AIM OF THE TASK =>
Go through the data below. Pull out every line that has the word "Rama".

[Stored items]

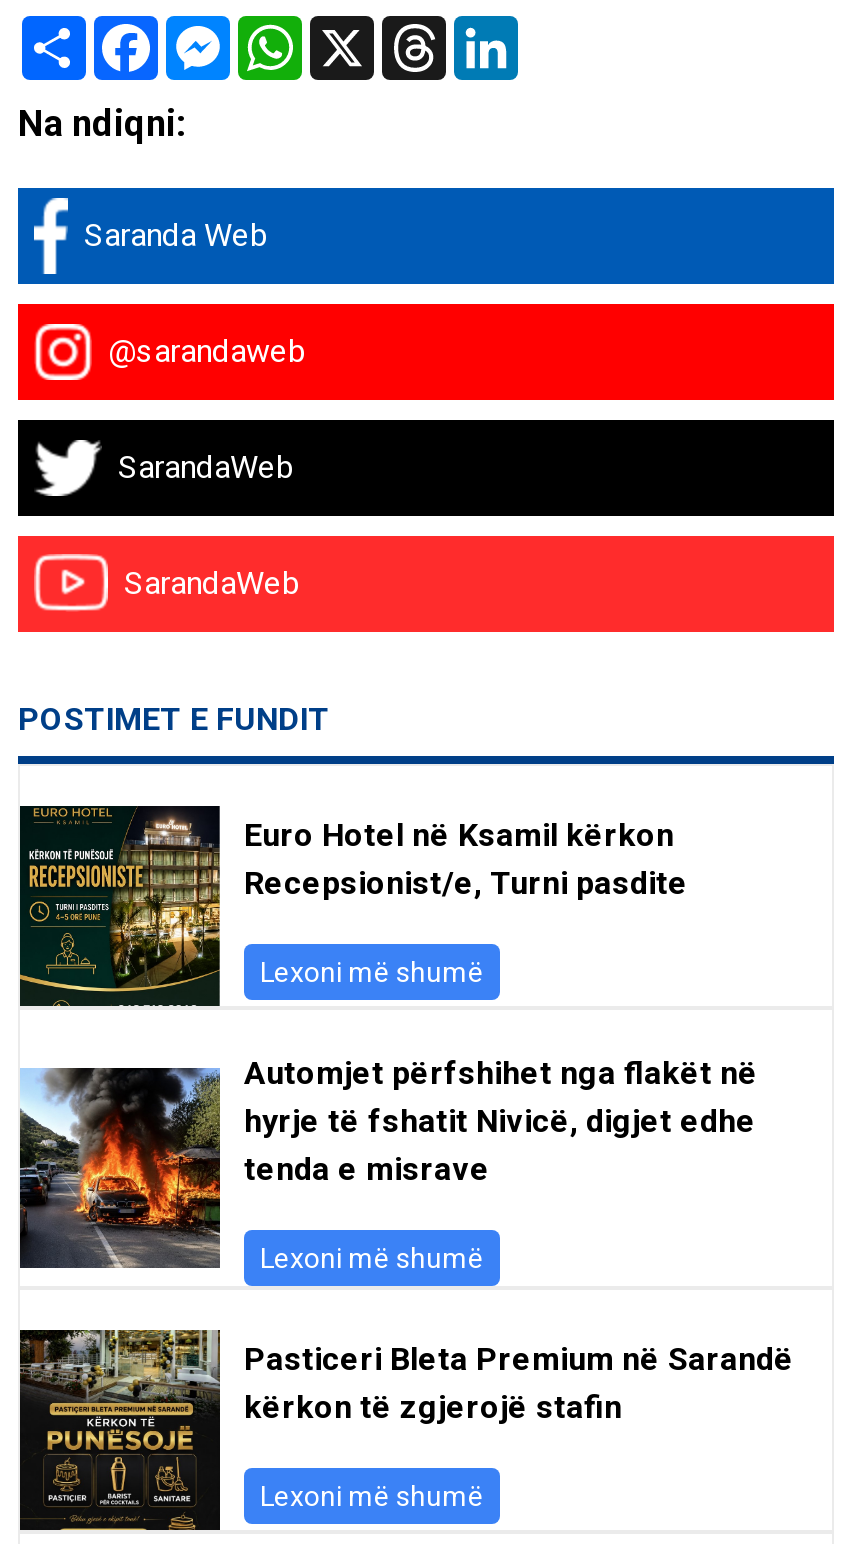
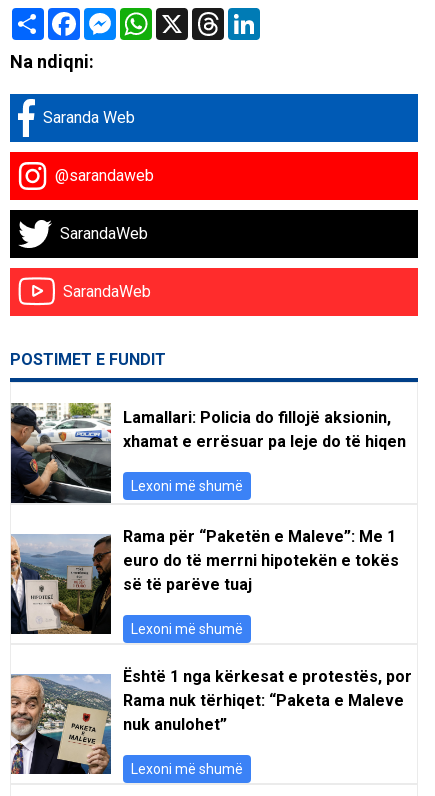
- [image]
- Euro Hotel në Ksamil kërkon
- Recepsionist/e, Turni pasdite
+ [image]
+ Lamallari: Policia do fillojë aksionin,
+ xhamat e errësuar pa leje do të hiqen

- [image]
- Automjet përfshihet nga flakët në
- hyrje të fshatit Nivicë, digjet edhe
- tenda e misrave
+ [image]
+ Rama për “Paketën e Maleve”: Me 1
+ euro do të merrni hipotekën e tokës
+ së të parëve tuaj

- [image]
- Pasticeri Bleta Premium në Sarandë
- kërkon të zgjerojë stafin
+ [image]
+ Është 1 nga kërkesat e protestës, por
+ Rama nuk tërhiqet: “Paketa e Maleve
+ nuk anulohet”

SOLUTION TO THIS EXERCISE =>
+ Rama për “Paketën e Maleve”: Me 1
+ Rama nuk tërhiqet: “Paketa e Maleve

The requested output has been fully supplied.